* What is required
I would like the entries transcribed word for word, please, with the pictures removed.

━━━━━ Available data ━━━━━

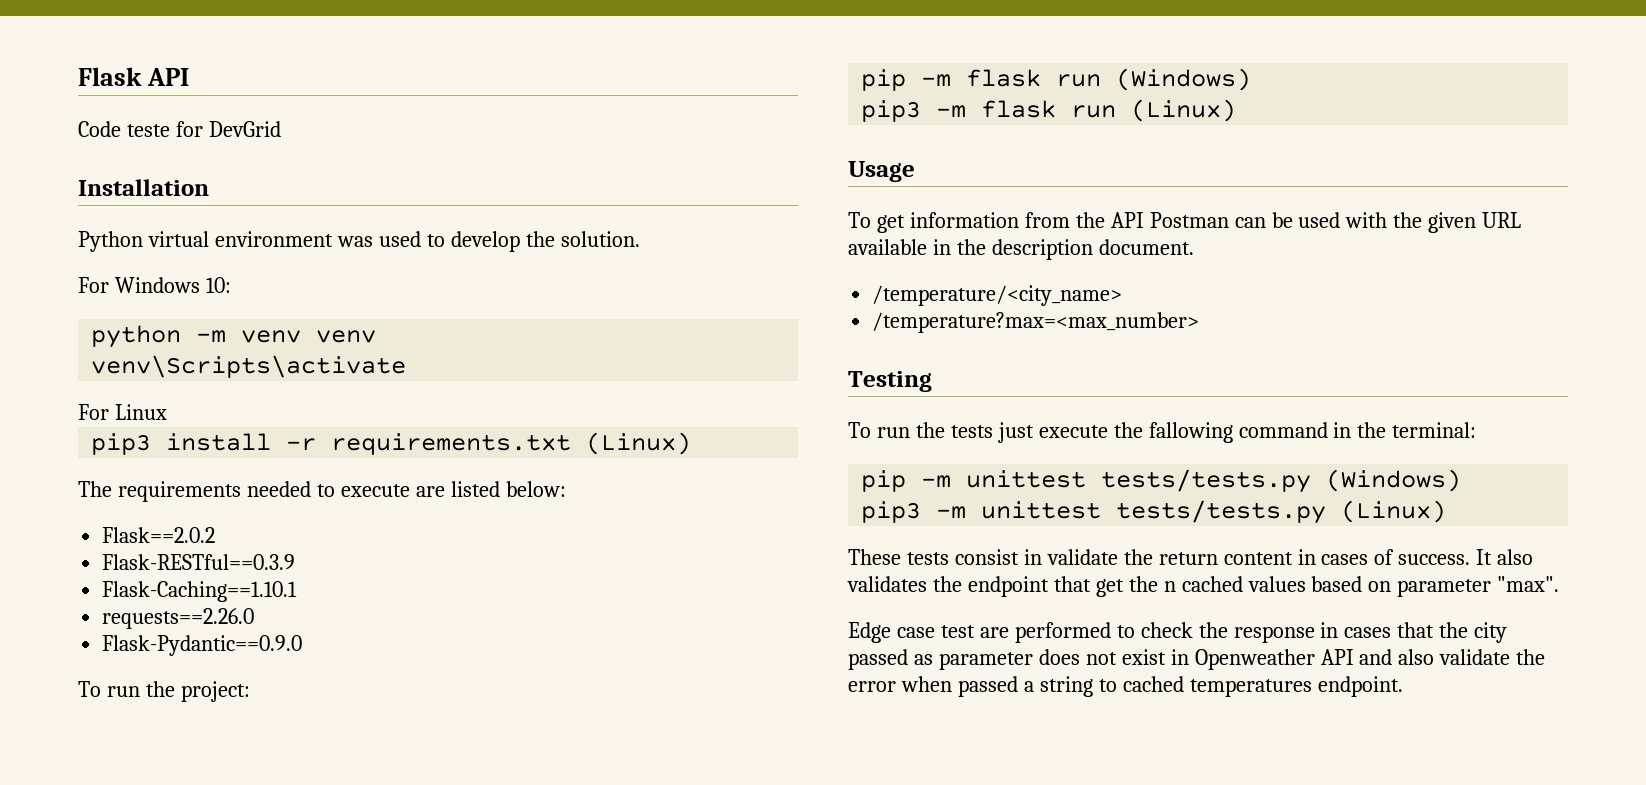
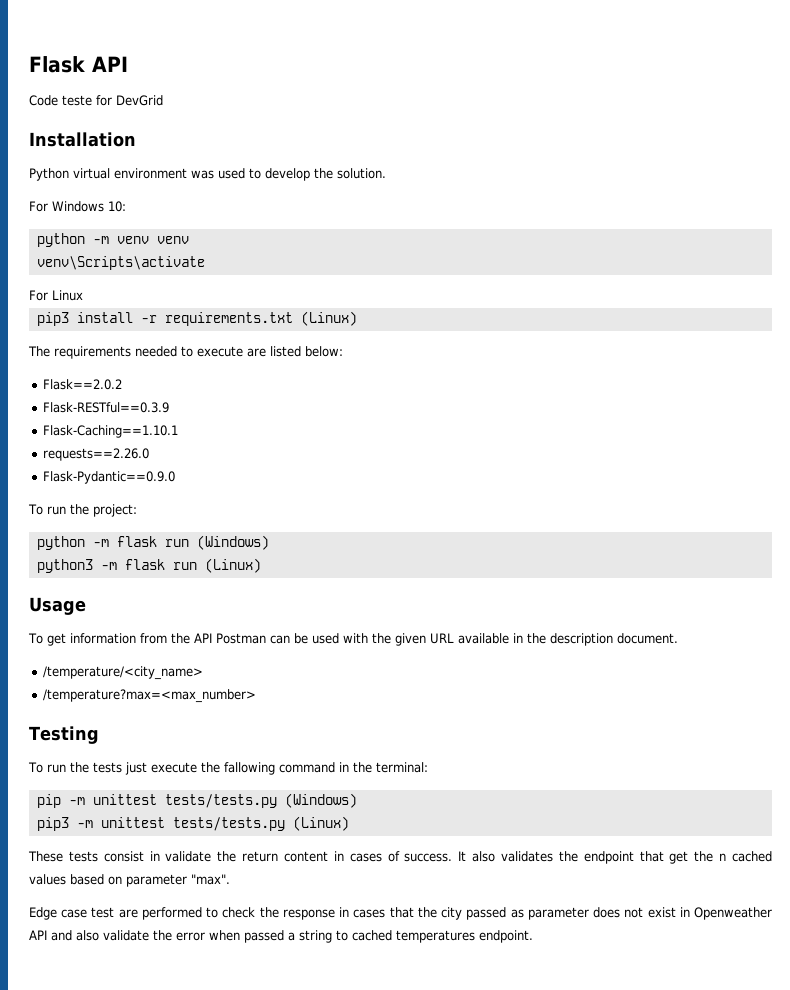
- pip -m flask run (Windows)
+ python -m flask run (Windows)
- pip3 -m flask run (Linux)
+ python3 -m flask run (Linux)

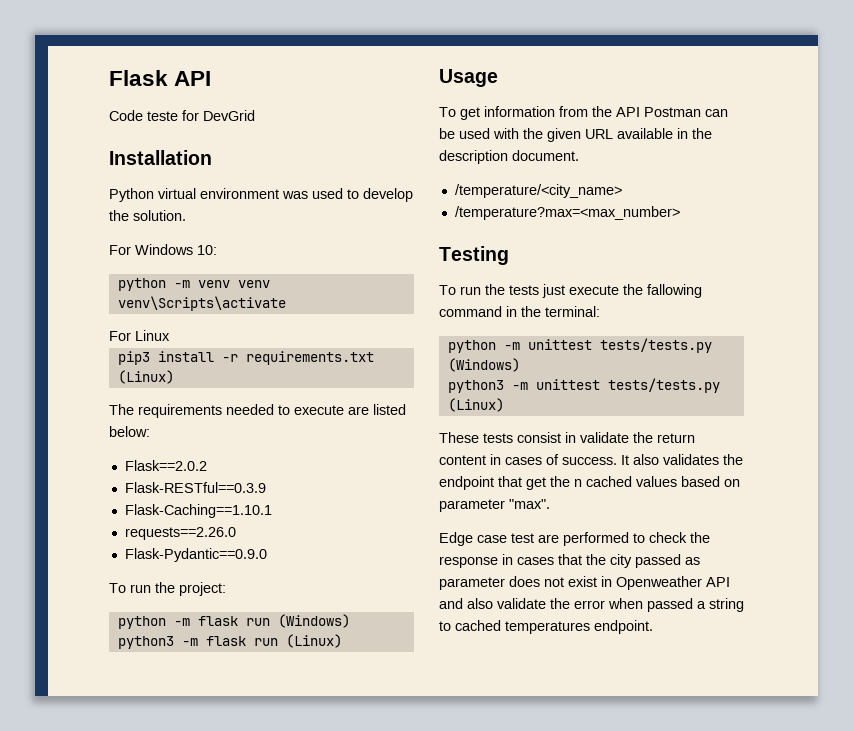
- pip -m unittest tests/tests.py (Windows)
+ python -m unittest tests/tests.py (Windows)
- pip3 -m unittest tests/tests.py (Linux)
+ python3 -m unittest tests/tests.py (Linux)

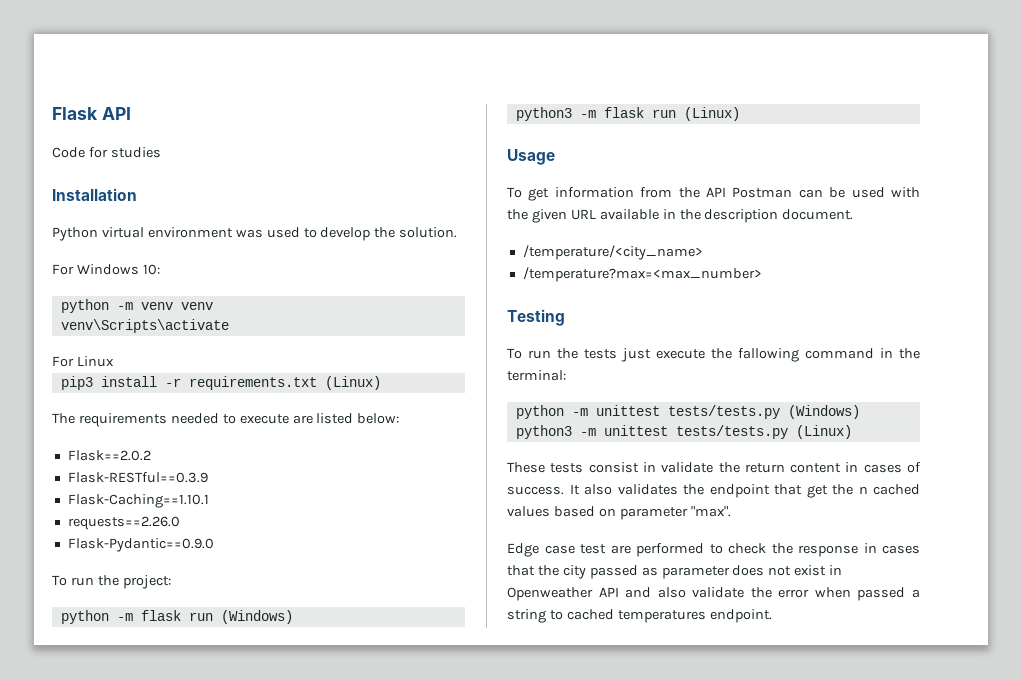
- Code teste for DevGrid
+ Code for studies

━━━━━

* Response
- pip -m flask run (Windows)
+ python -m flask run (Windows)
- pip3 -m flask run (Linux)
+ python3 -m flask run (Linux)

- pip -m unittest tests/tests.py (Windows)
+ python -m unittest tests/tests.py (Windows)
- pip3 -m unittest tests/tests.py (Linux)
+ python3 -m unittest tests/tests.py (Linux)

- Code teste for DevGrid
+ Code for studies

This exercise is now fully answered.